What to produce.
Using only the entries below, copy exactly the lines that begin at the one with "color: #0c4a6e ->" and end at the one with "html: <span><span>Tableau 8</span><span>", both included. Drop the pictures.

Material supplied.
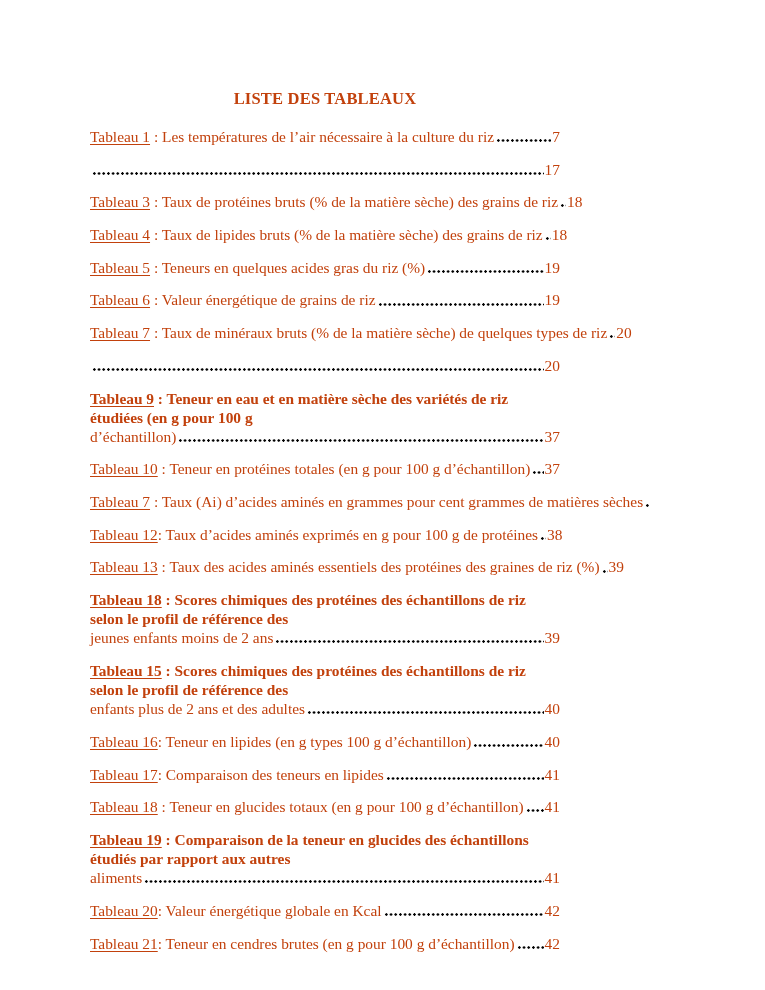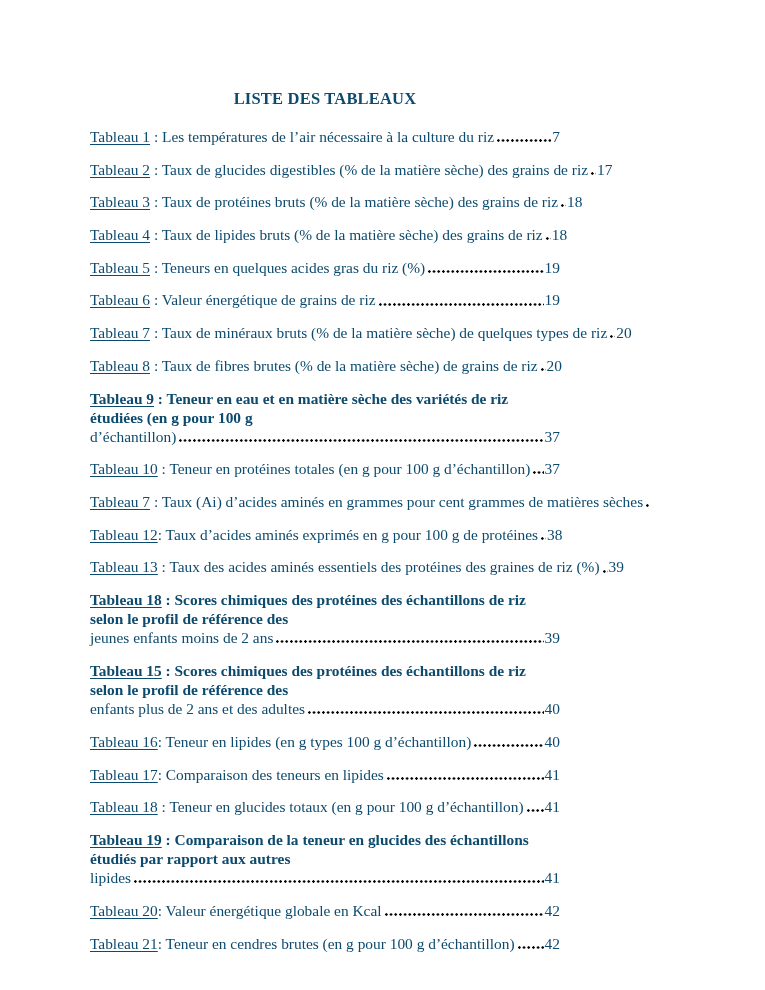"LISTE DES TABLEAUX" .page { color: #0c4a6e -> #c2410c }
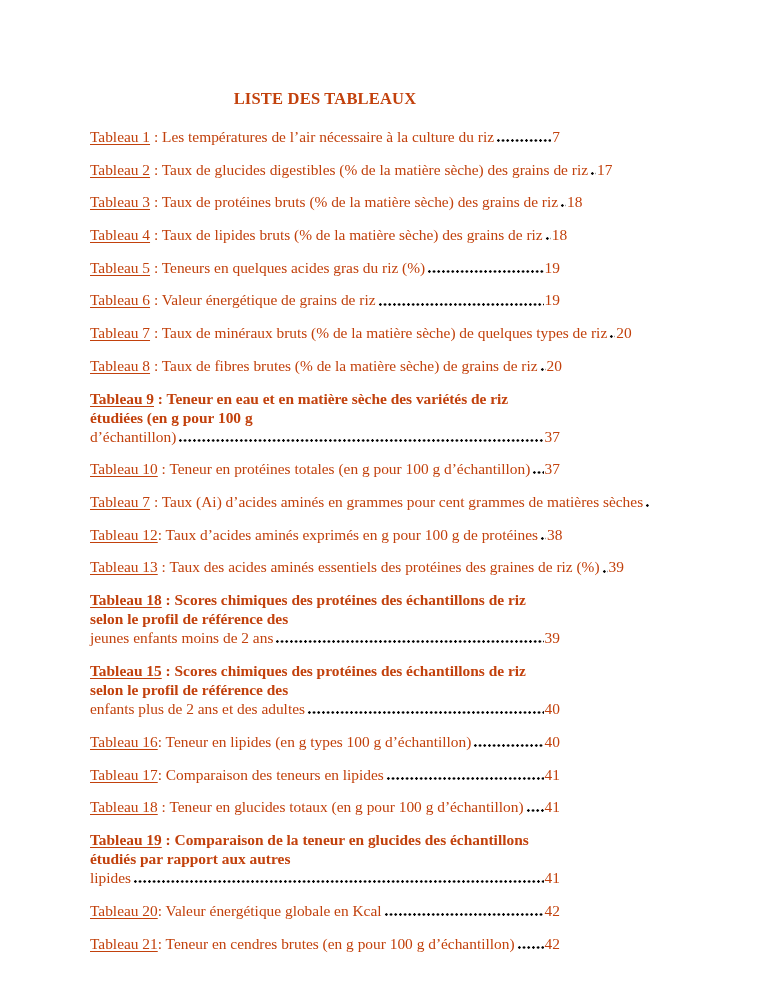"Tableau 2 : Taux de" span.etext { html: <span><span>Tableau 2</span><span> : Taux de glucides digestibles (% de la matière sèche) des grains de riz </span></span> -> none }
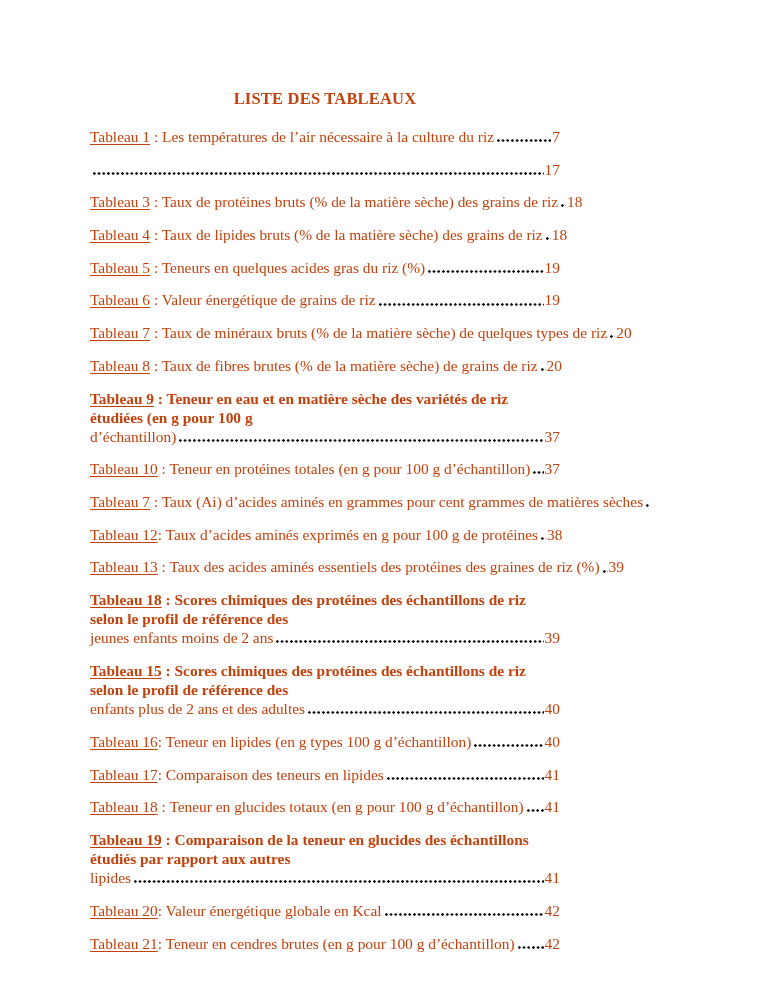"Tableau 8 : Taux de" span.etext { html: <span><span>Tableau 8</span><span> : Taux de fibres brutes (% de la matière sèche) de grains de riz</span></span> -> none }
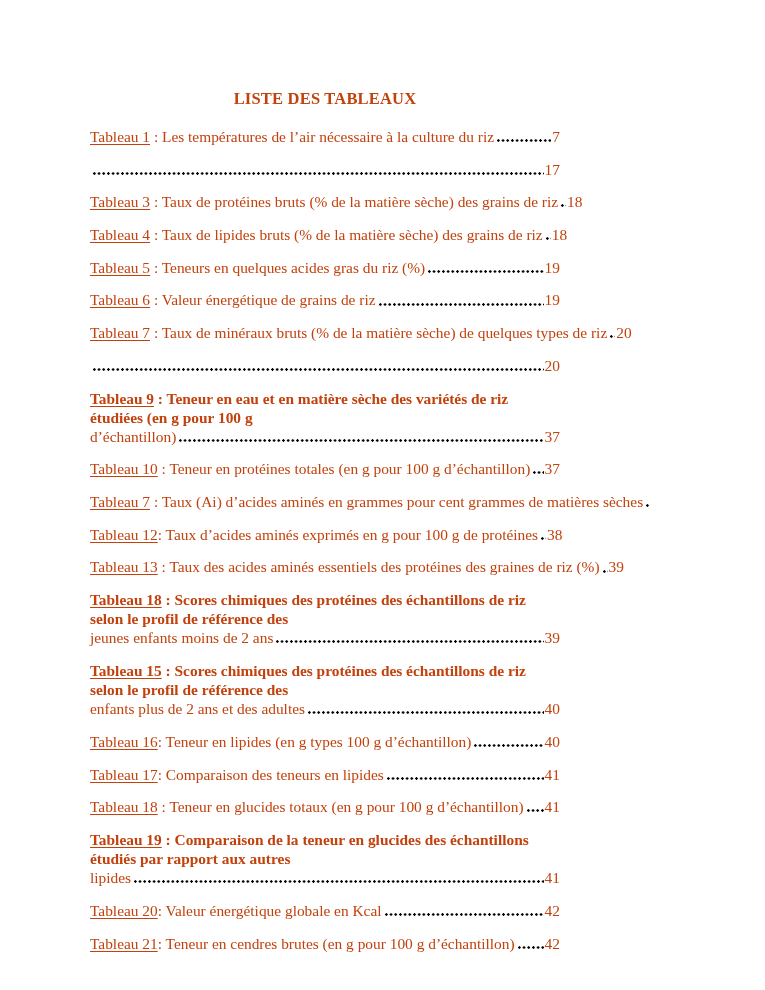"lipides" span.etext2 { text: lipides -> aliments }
---
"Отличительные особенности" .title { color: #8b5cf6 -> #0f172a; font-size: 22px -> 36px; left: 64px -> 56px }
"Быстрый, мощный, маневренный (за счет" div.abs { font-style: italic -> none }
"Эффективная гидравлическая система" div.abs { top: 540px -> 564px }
---
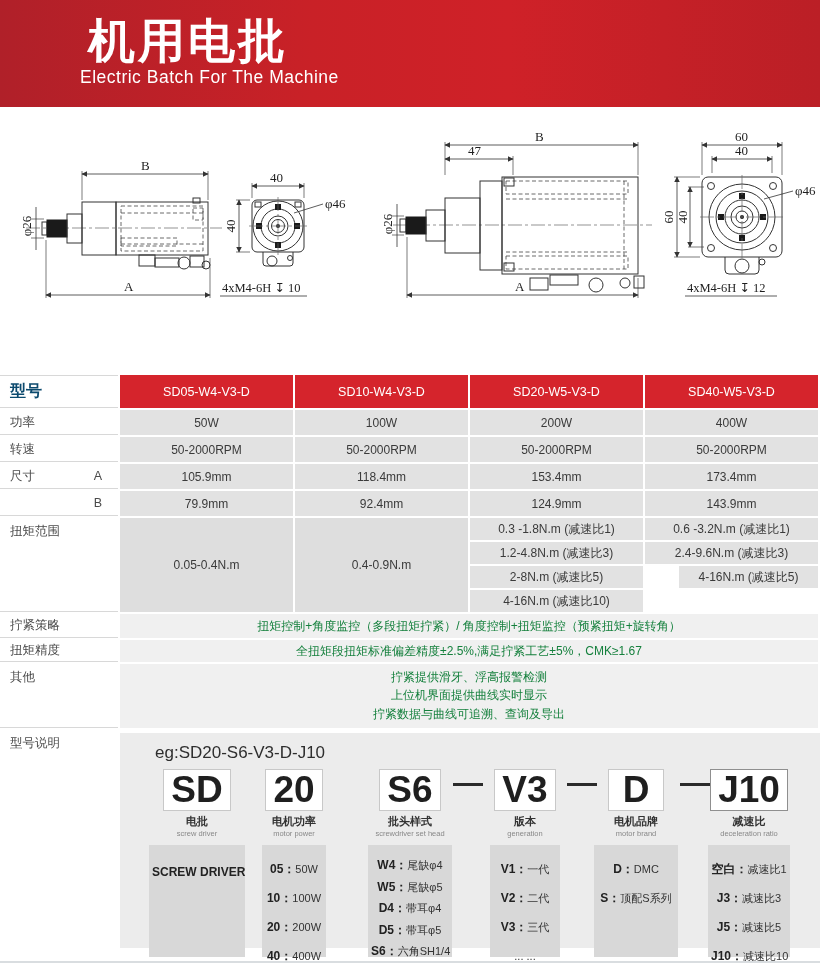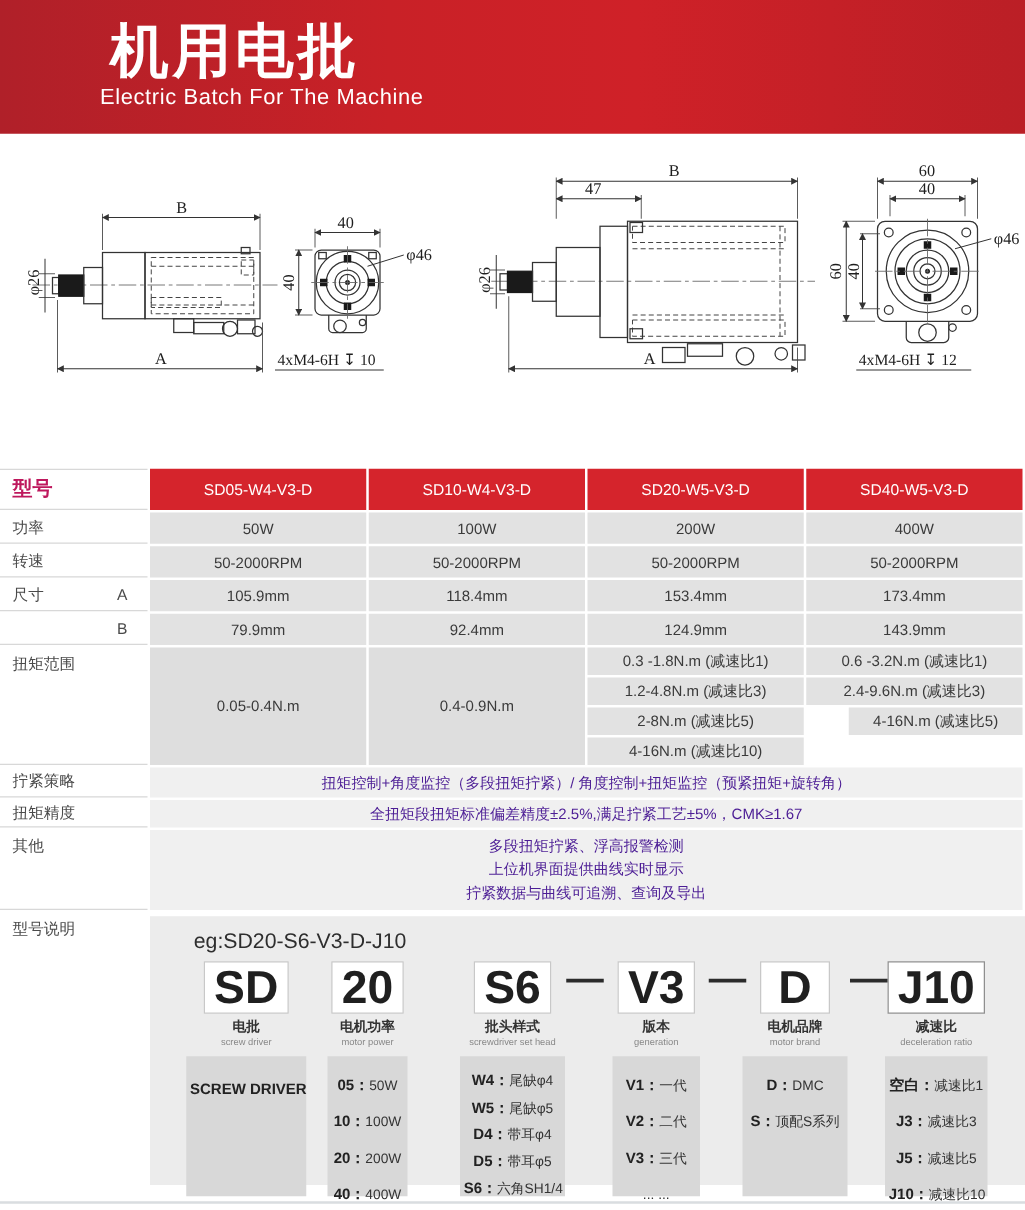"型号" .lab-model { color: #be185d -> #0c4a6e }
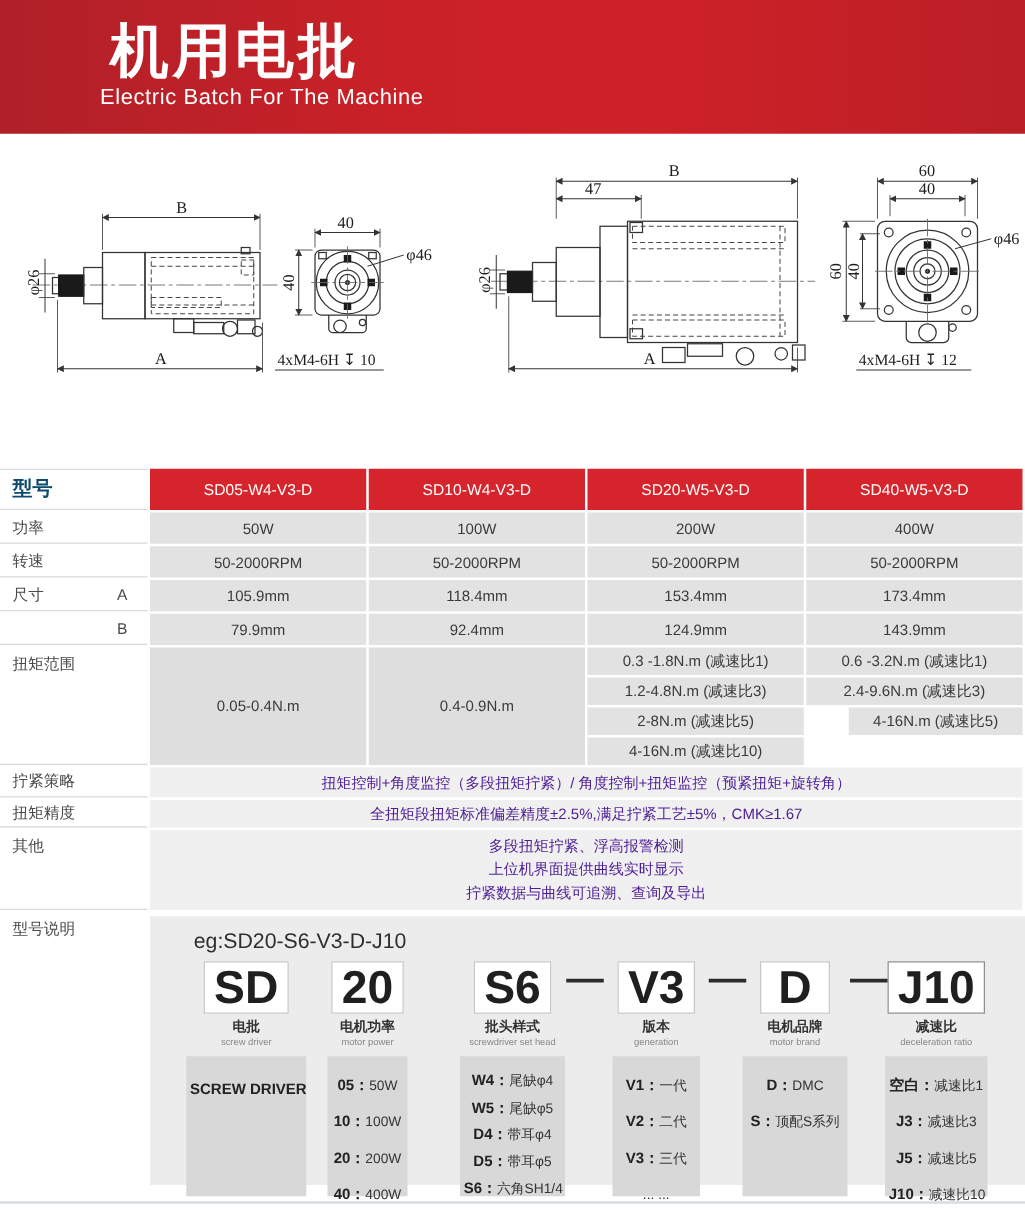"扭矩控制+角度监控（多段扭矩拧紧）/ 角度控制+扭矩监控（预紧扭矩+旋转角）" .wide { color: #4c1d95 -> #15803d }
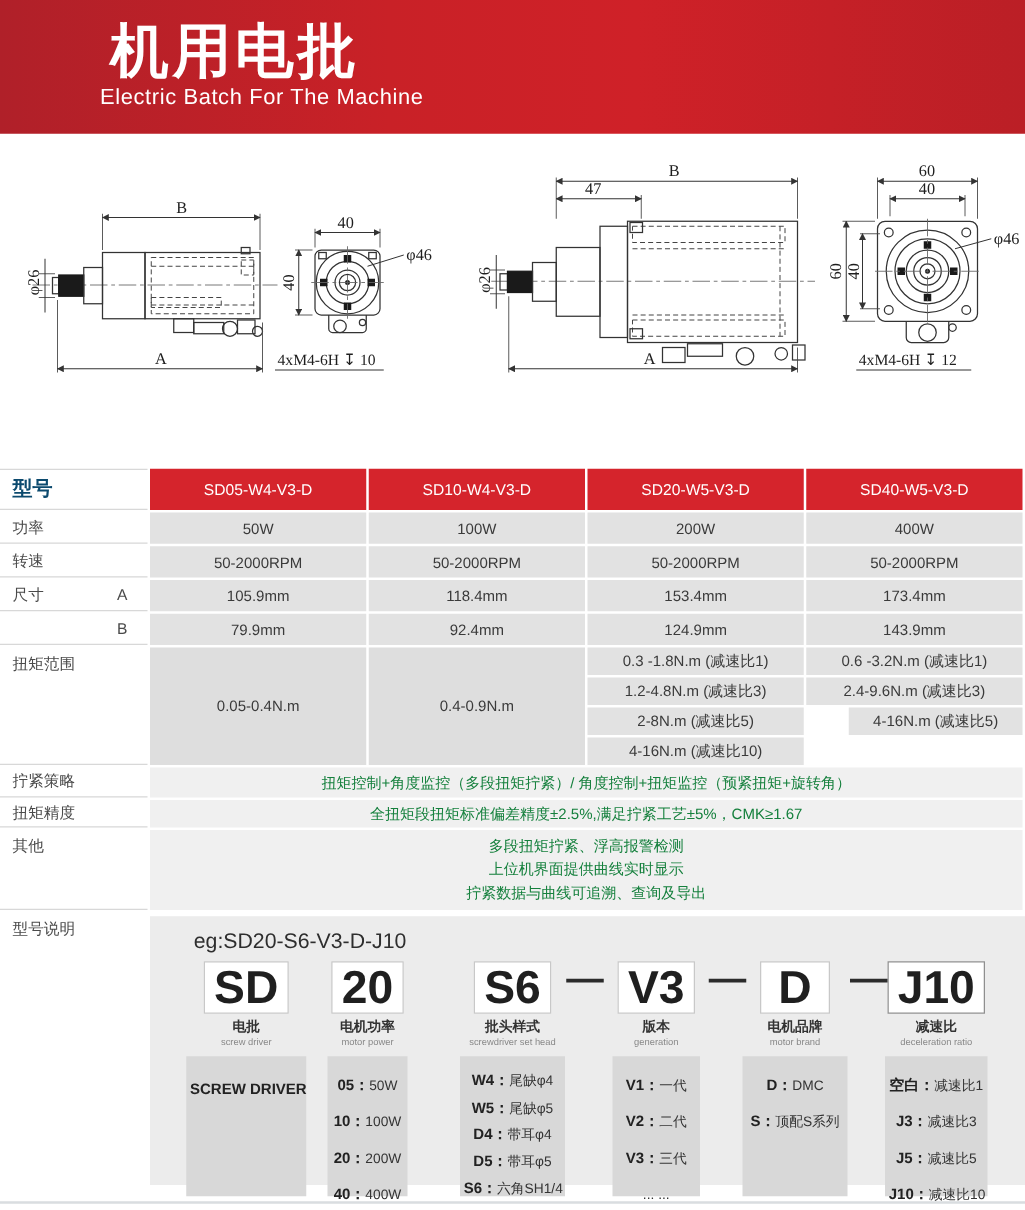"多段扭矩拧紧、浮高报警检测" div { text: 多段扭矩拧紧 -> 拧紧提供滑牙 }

Exercise solution.
"LISTE DES TABLEAUX" .page { color: #0c4a6e -> #c2410c }
"Tableau 2 : Taux de" span.etext { html: <span><span>Tableau 2</span><span> : Taux de glucides digestibles (% de la matière sèche) des grains de riz </span></span> -> none }
"Tableau 8 : Taux de" span.etext { html: <span><span>Tableau 8</span><span> : Taux de fibres brutes (% de la matière sèche) de grains de riz</span></span> -> none }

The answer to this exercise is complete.